Cancel if You Need To
By AFG Newswire Nov.13, 2014 4:27 p.m. Block 12.3 Article 2.3 Transfers of Structured Settlement Payment Rights
10136(e) You Can Break a Provision, and Cancel if You Need To….
There is a provision in 10139.5(a)(6) that states, “The payee understands and does not wish to exercise the payee’s right to cancel the transfer agreement.” But if you do wish to cancel the agreement, and if you have sent a letter to the transfer company stating so, section 10136(e) is telling the payee, yes, the courts will recognize the payee’s wish to cancel, despite the fact that the code says you won’t.
A little confusing, but, in short, you have the ultimate say so.
If for some reason, you have not sent a letter to the transfer company, and you are standing there at the eleventh hour, and you have decided last minute, in the court house to cancel, right when the court was going to begin proceedings of approval, chances are, you can, if done in writing right there, addressed to the transfer company.
At this point, it would be a case-by-case basis.
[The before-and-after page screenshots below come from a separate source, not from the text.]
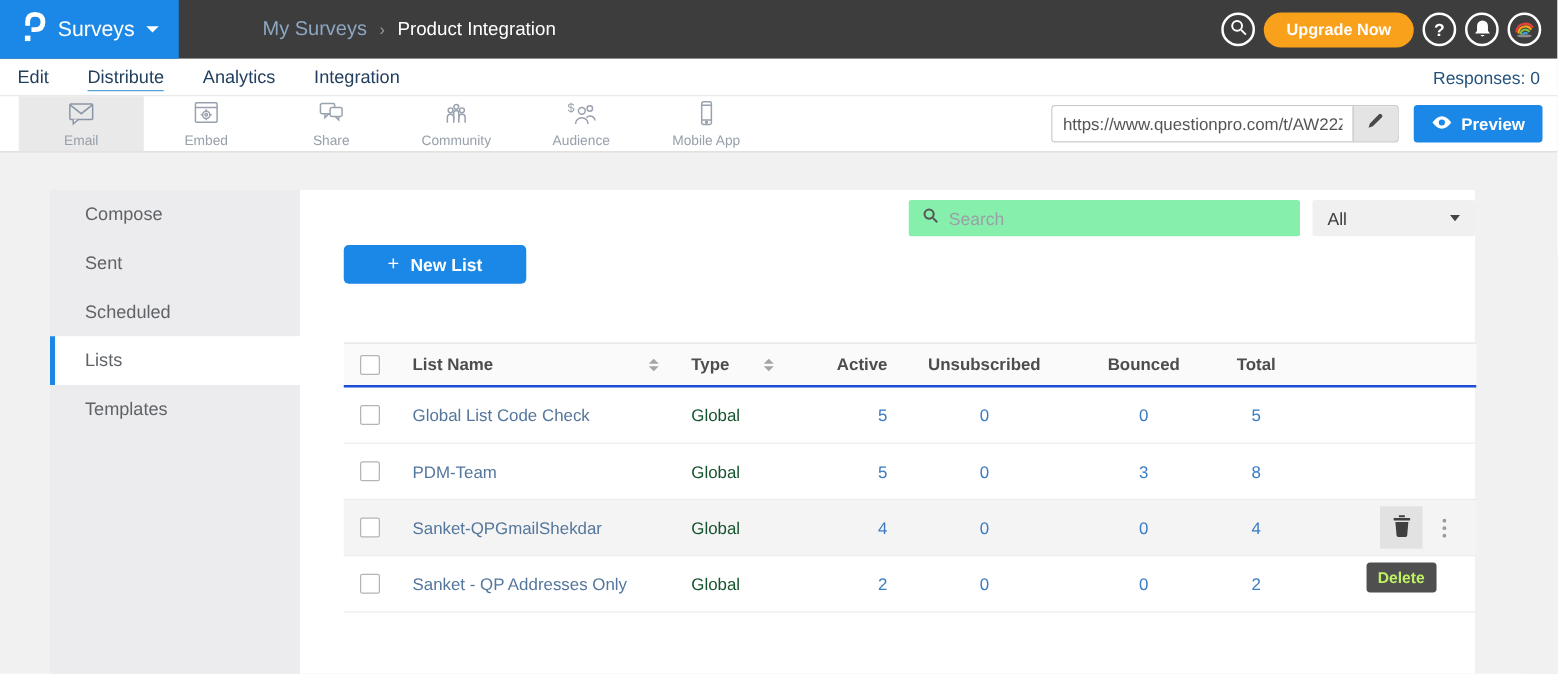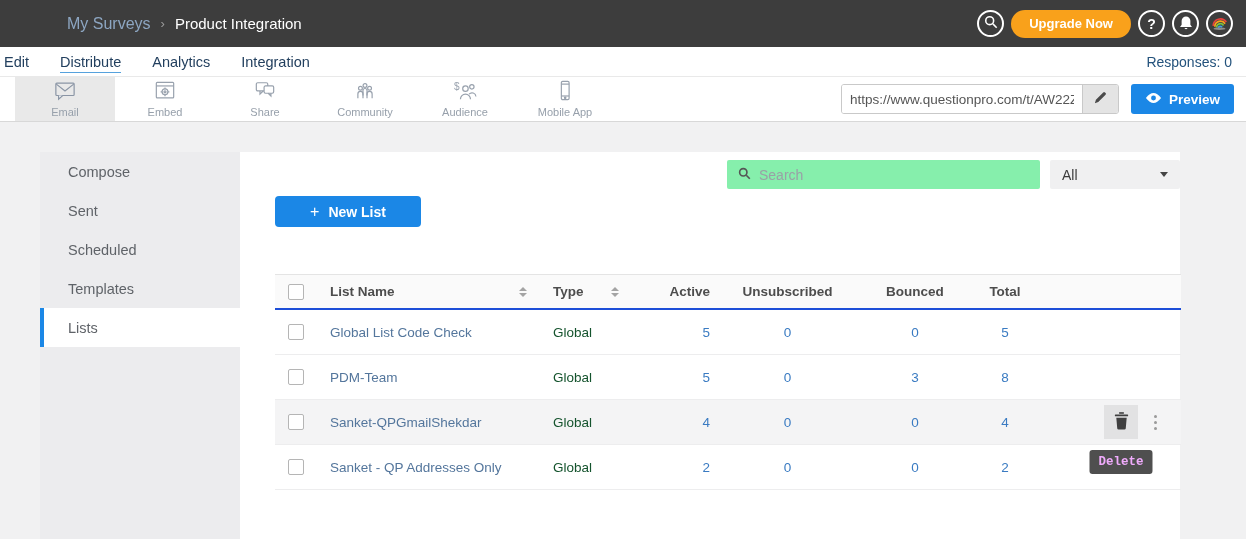"Surveys" div.logo-box { html: none -> <div> <span> <svg> <path></path> <rect></rect> </svg> </span> <span>Surveys</span> <span></span> </div> }
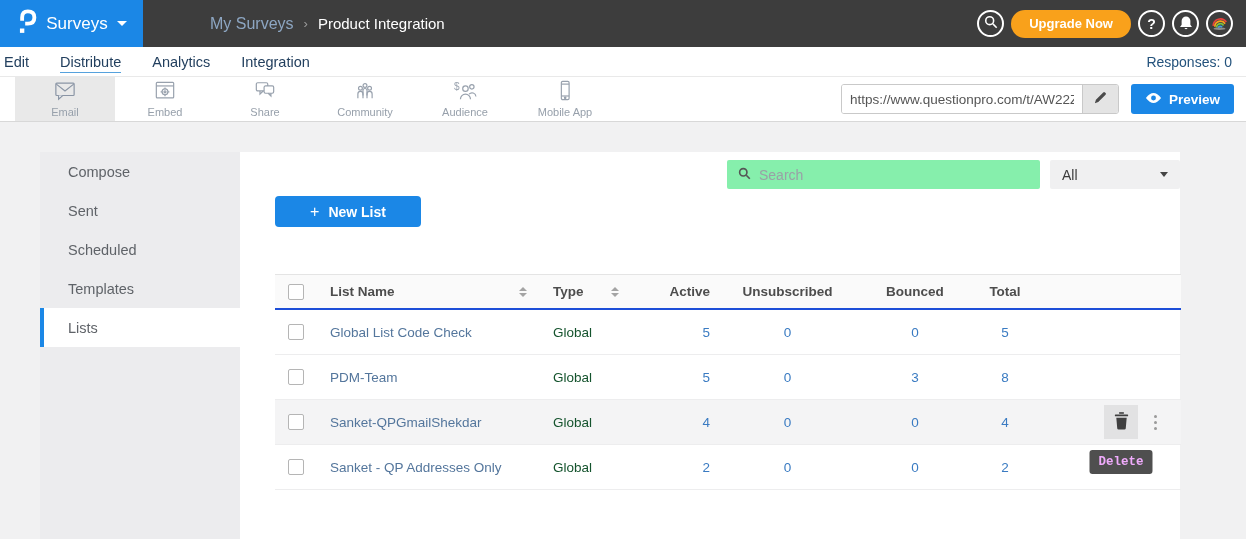"Edit" .survey-nav { padding-left: 4px -> 14px }
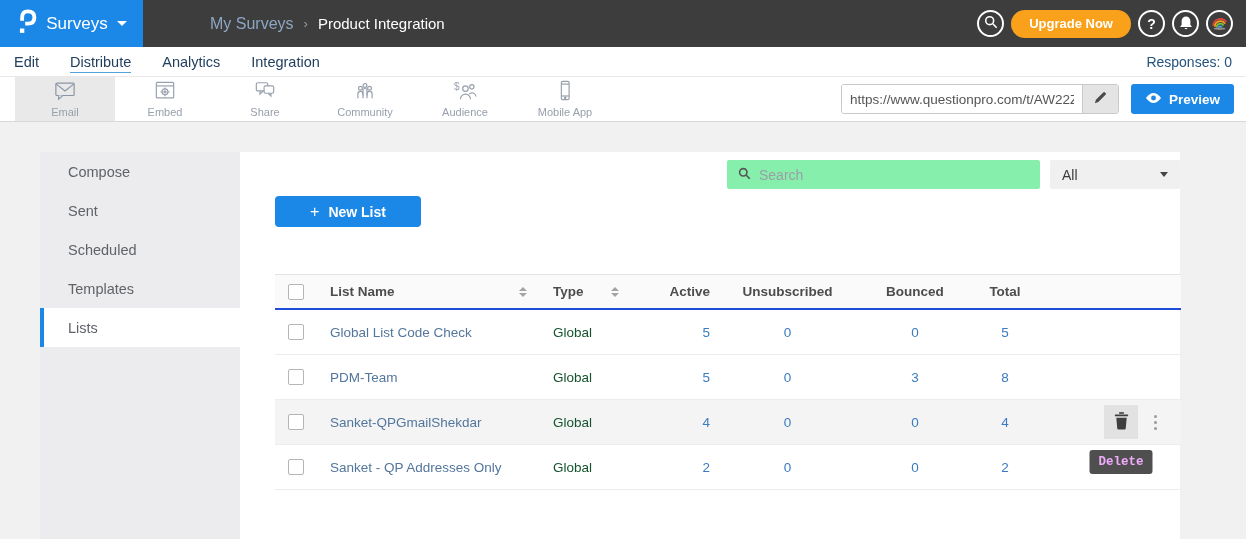"Templates" div.side-item { order: before "Lists" -> after "Lists" }
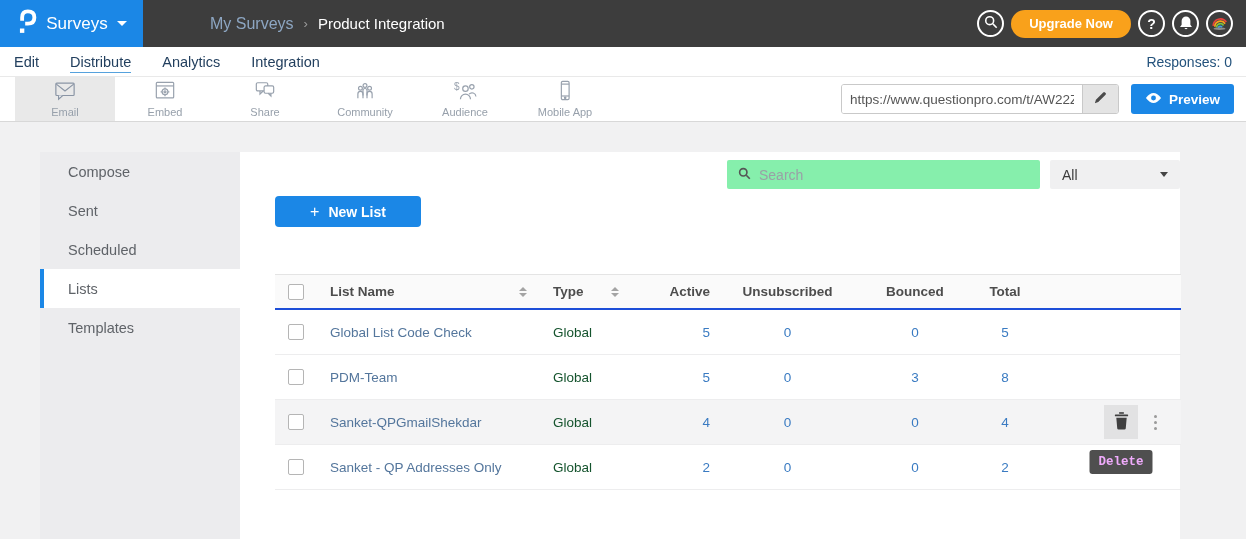"Delete" .tooltip { color: #f0abfc -> #bef264; font-family: Liberation Mono, monospace -> none }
No judge wants to see anyone forced into selling their structured settlement payment rights. If you even question whether you might be a candidate for a situation like this, best to contact an independent professional adviser now, and address your fears before the eleventh hour.
This is the very last subsection of section 10136, subsection (e), and it states:
” At any time before the date on which a court enters a final order approving the transfer agreement pursuant to Section 10139.5, the payee may cancel the transfer agreement, without cost or further obligation, by providing written notice of cancellation to the transferee.”
This is why state legislatures and Congress have strongly recommended and advised consumers to seek independent professional advice regarding the legal, tax, and financial implications: to avoid any confusion or fears the consumer may have regarding issues during the transfer of their structured settlement payment rights.
Independent Professional Advisers are here to help, not hinder.